How to complete this task » Would you restate, exactly as they appear, the lines from the one containing "ALTO BLACK LEATHER: none" through the end of the data below?

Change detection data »
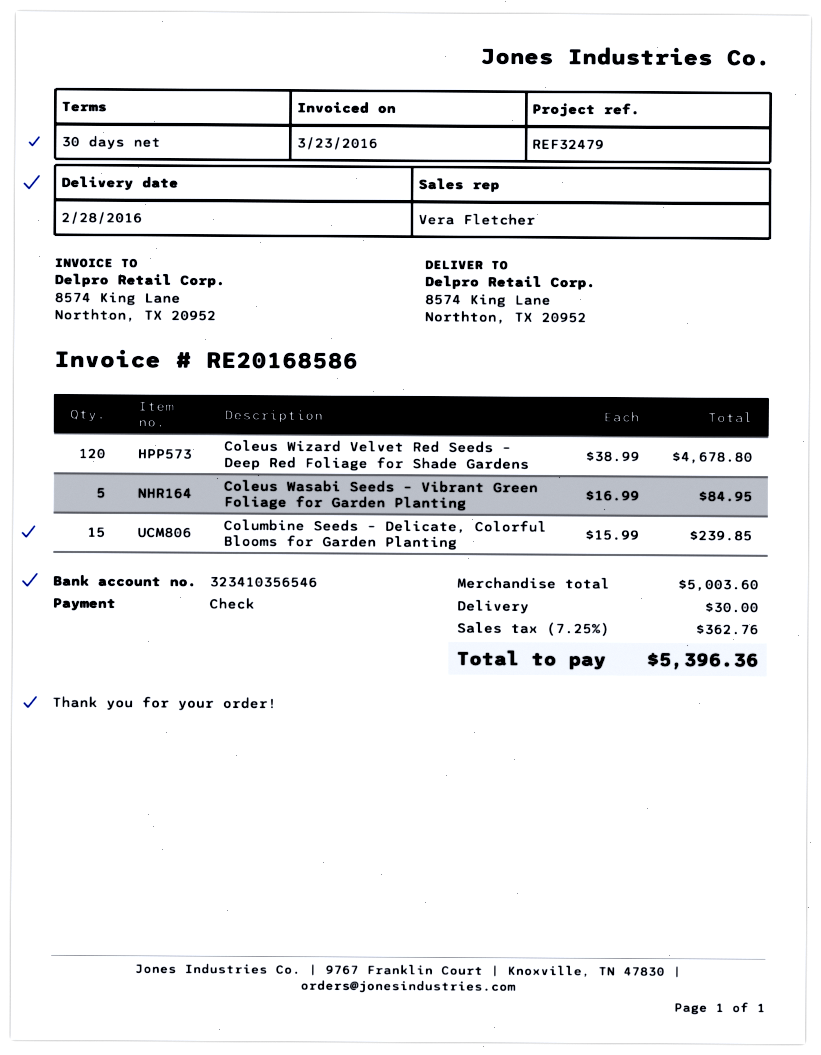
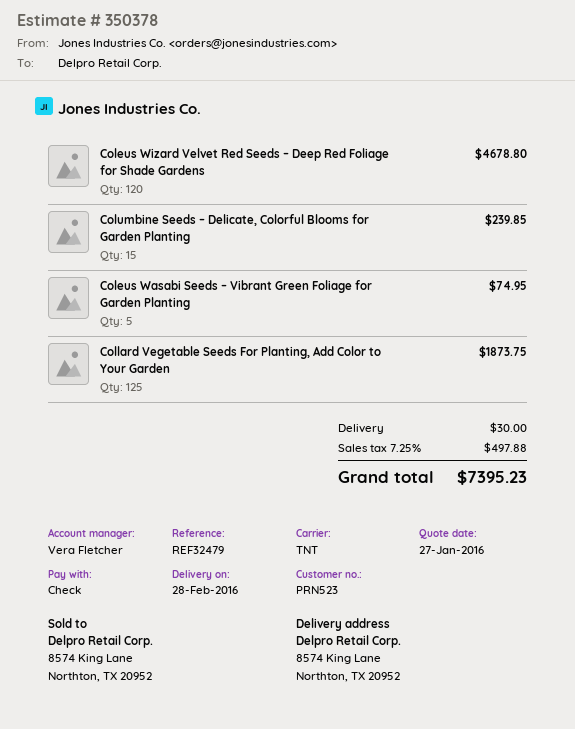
Coleus Wasabi Seeds – Vibrant Green Foliage for Garden Planting: 5 for 84.95 -> 5 for 74.95
Collard Vegetable Seeds For Planting, Add Color to Your Garden: none -> 125 for 1873.75
tax: 7.25% = 362.76 -> 7.25% = 497.88
total: 5396.36 -> 7395.23

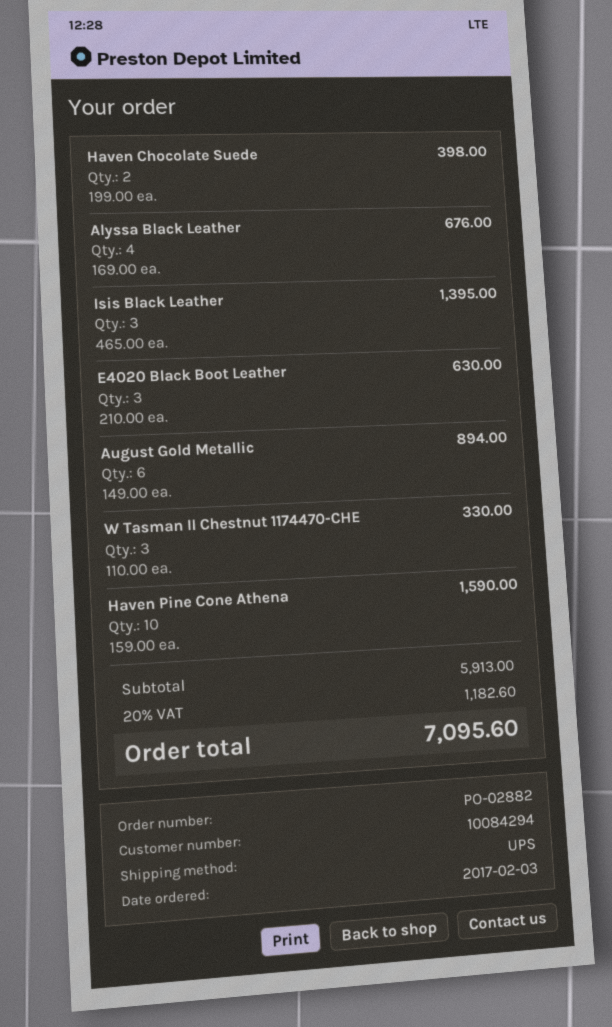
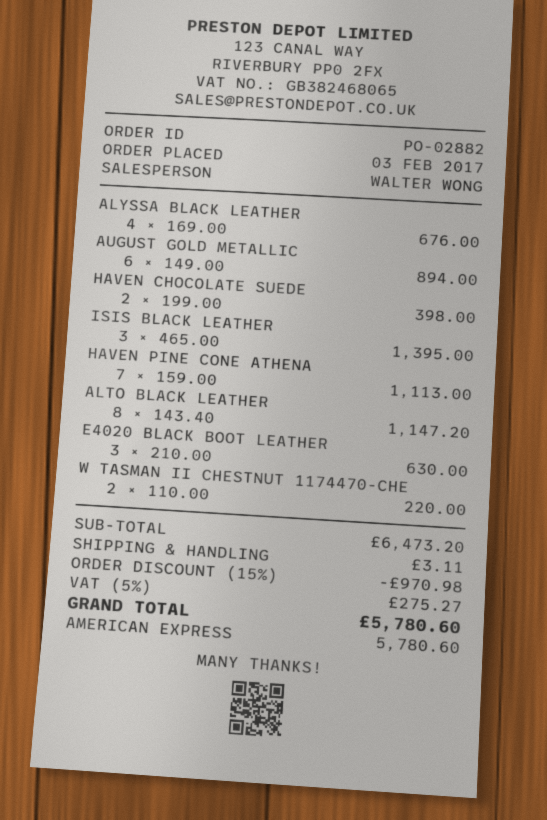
W Tasman II Chestnut 1174470-CHE: 3 x 110.00 = 330.00 -> 2 x 110.00 = 220.00
Haven Pine Cone Athena: 10 x 159.00 = 1590.00 -> 7 x 159.00 = 1113.00
ALTO BLACK LEATHER: none -> 8 x 143.40 = 1147.20
subtotal: 5913.00 -> 6473.20
discount: none -> 15% = 970.98
shipping: none -> 3.11
tax: 20% = 1182.60 -> 5% = 275.27
total: 7095.60 -> 5780.60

Response to the exercise »
ALTO BLACK LEATHER: none -> 8 x 143.40 = 1147.20
subtotal: 5913.00 -> 6473.20
discount: none -> 15% = 970.98
shipping: none -> 3.11
tax: 20% = 1182.60 -> 5% = 275.27
total: 7095.60 -> 5780.60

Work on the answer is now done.